▸ Exercise prompt
Each line in the records below, from the one that contains "-> <div> <span>" to the one that contains "html: <div> <span>", should be reproduced exactly, the first and last included.

▸ Record extracts
=-=-=

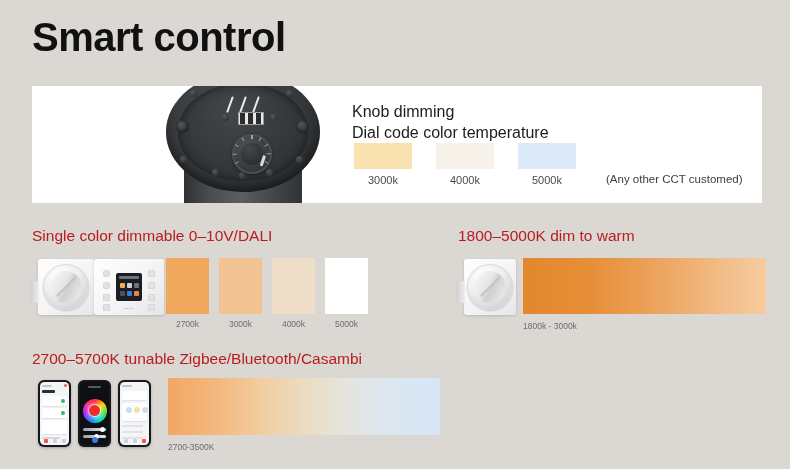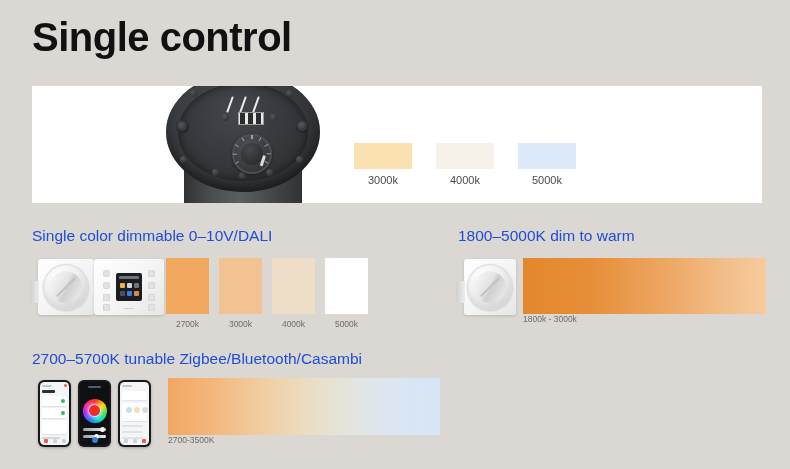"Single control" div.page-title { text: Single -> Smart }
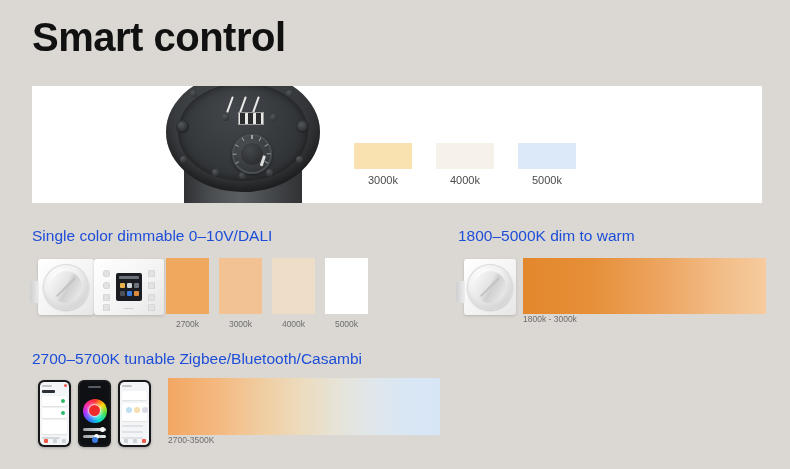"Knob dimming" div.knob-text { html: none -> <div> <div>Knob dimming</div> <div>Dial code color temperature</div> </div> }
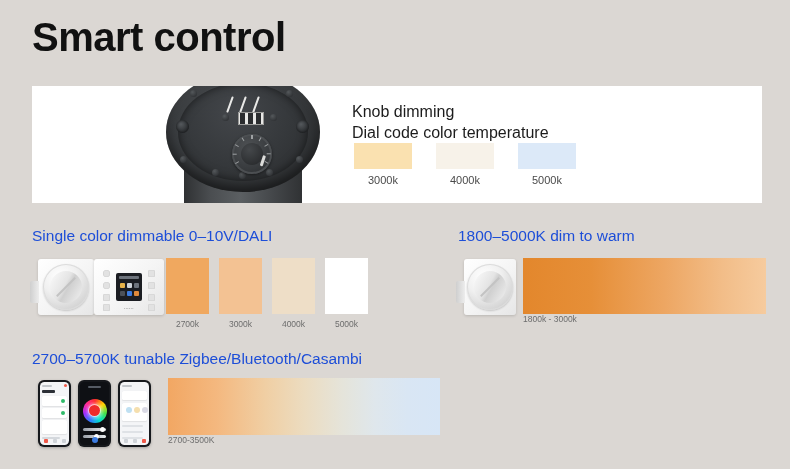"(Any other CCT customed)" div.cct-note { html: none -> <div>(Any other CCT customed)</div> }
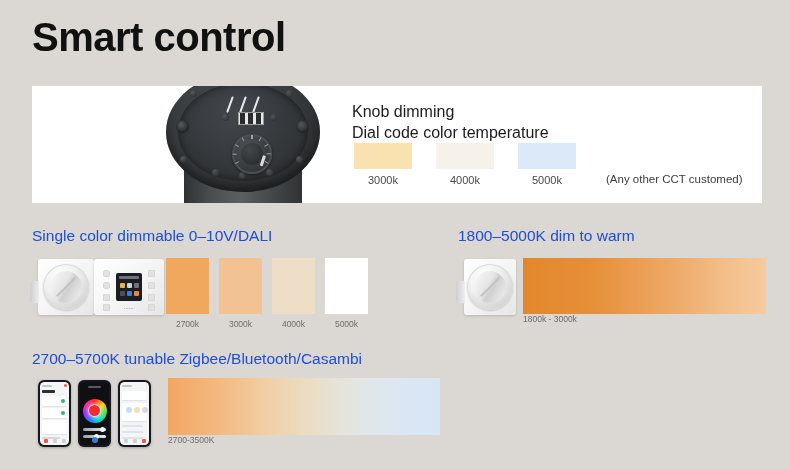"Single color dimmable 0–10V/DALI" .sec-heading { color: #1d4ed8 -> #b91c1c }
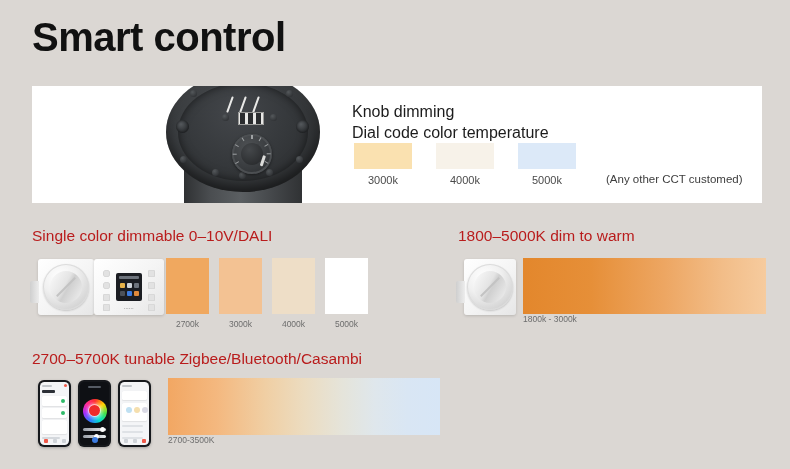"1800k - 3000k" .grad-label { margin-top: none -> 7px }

=-=-=

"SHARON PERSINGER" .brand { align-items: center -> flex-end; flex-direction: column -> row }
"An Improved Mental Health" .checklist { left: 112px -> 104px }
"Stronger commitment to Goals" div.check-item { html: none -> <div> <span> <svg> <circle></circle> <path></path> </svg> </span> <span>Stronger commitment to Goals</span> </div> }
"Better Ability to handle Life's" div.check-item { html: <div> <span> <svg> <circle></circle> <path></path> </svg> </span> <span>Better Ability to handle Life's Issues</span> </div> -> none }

=-=-=

▸ Reply
"Stronger commitment to Goals" div.check-item { html: none -> <div> <span> <svg> <circle></circle> <path></path> </svg> </span> <span>Stronger commitment to Goals</span> </div> }
"Better Ability to handle Life's" div.check-item { html: <div> <span> <svg> <circle></circle> <path></path> </svg> </span> <span>Better Ability to handle Life's Issues</span> </div> -> none }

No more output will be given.